* **TASK**: Whenever a line in the entries below contains the string "turning", copy that line.

* **DATA TO USE**:
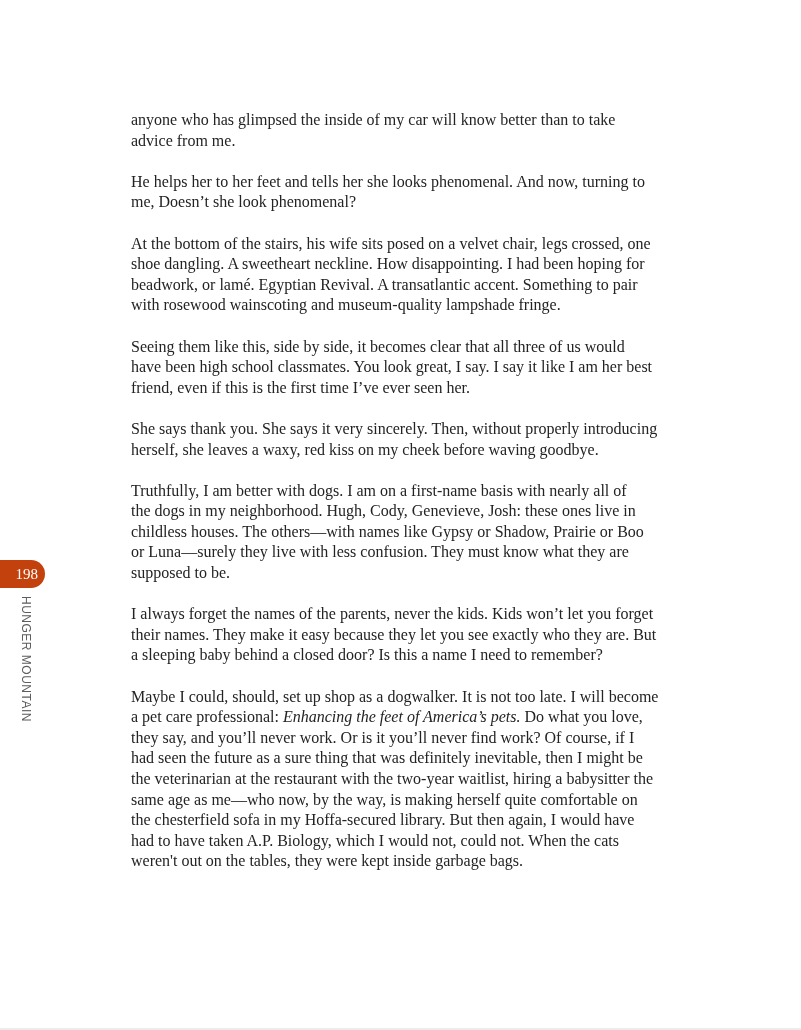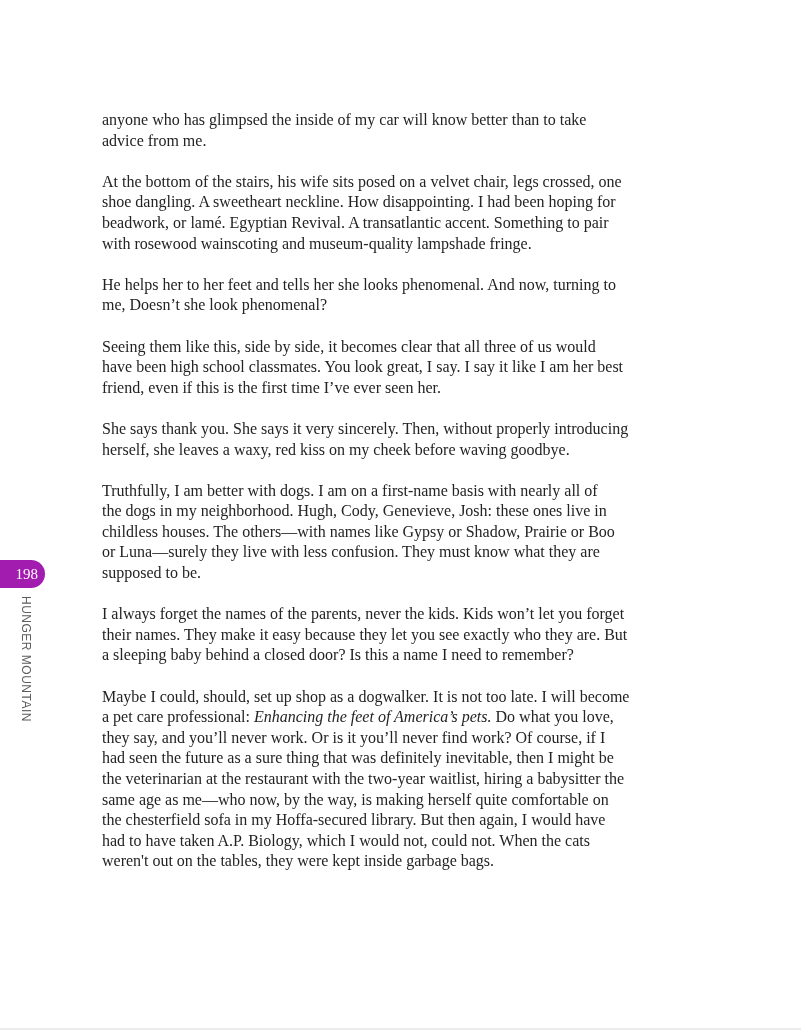--- a/index.html
+++ b/index.html
@@ -13,7 +13,7 @@
   }
   .body-text {
     position: absolute;
-    left: 102px;
+    left: 131px;
     top: 110px;
     width: 600px;
     color: #232323;

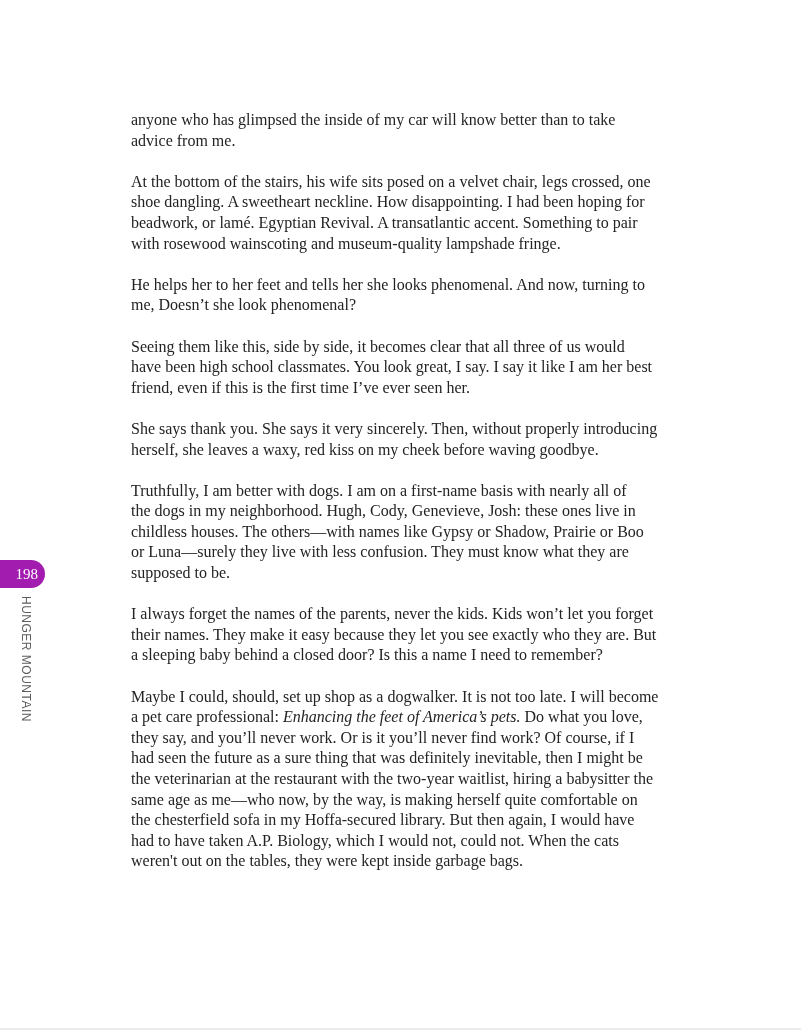--- a/index.html
+++ b/index.html
@@ -75,12 +75,12 @@
   <div class="body-text">
     <p>anyone who has glimpsed the inside of my car will know better than to take
 advice from me.</p>
+    <p>He helps her to her feet and tells her she looks phenomenal. And now, turning to
+me, Doesn’t she look phenomenal?</p>
     <p>At the bottom of the stairs, his wife sits posed on a velvet chair, legs crossed, one
 shoe dangling. A sweetheart neckline. How disappointing. I had been hoping for
 beadwork, or lamé. Egyptian Revival. A transatlantic accent. Something to pair
 with rosewood wainscoting and museum-quality lampshade fringe.</p>
-    <p>He helps her to her feet and tells her she looks phenomenal. And now, turning to
-me, Doesn’t she look phenomenal?</p>
     <p>Seeing them like this, side by side, it becomes clear that all three of us would
 have been high school classmates. You look great, I say. I say it like I am her best
 friend, even if this is the first time I’ve ever seen her.</p>

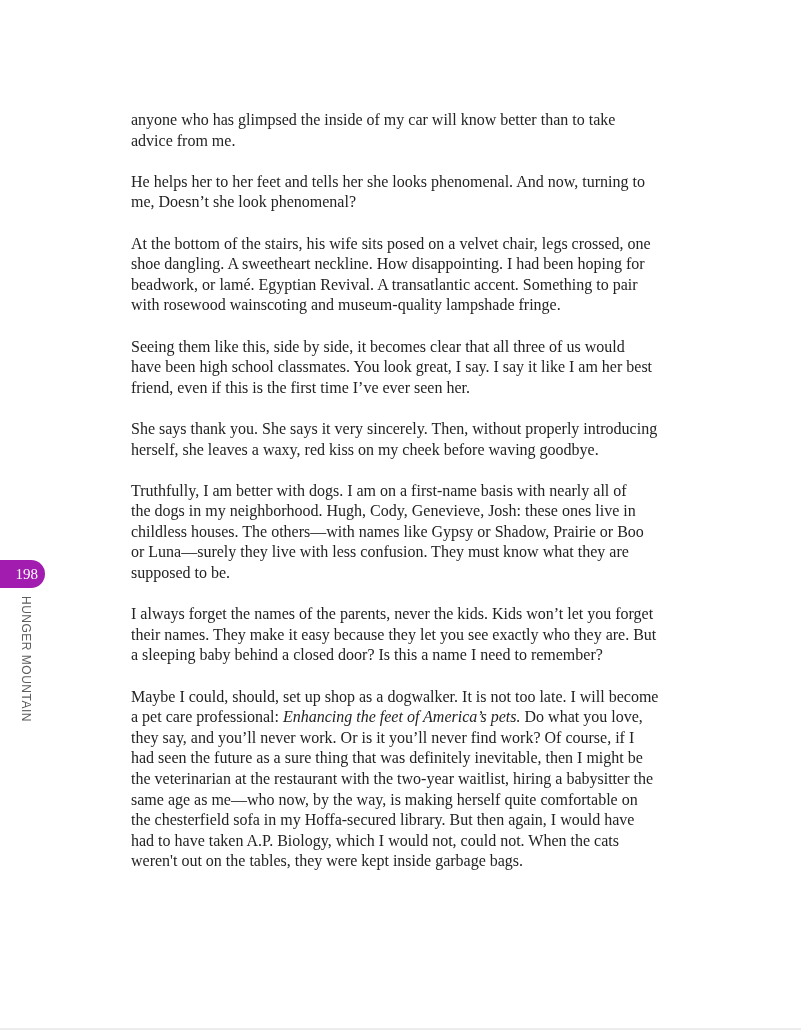--- a/index.html
+++ b/index.html
@@ -32,7 +32,7 @@
     top: 560px;
     width: 45px;
     height: 28px;
-    background: #a21caf;
+    background: #c2410c;
     border-radius: 0 14px 14px 0;
     color: #ffffff;
     font-family: "Liberation Serif", serif;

* **YOUR RESPONSE**:
+    <p>He helps her to her feet and tells her she looks phenomenal. And now, turning to
-    <p>He helps her to her feet and tells her she looks phenomenal. And now, turning to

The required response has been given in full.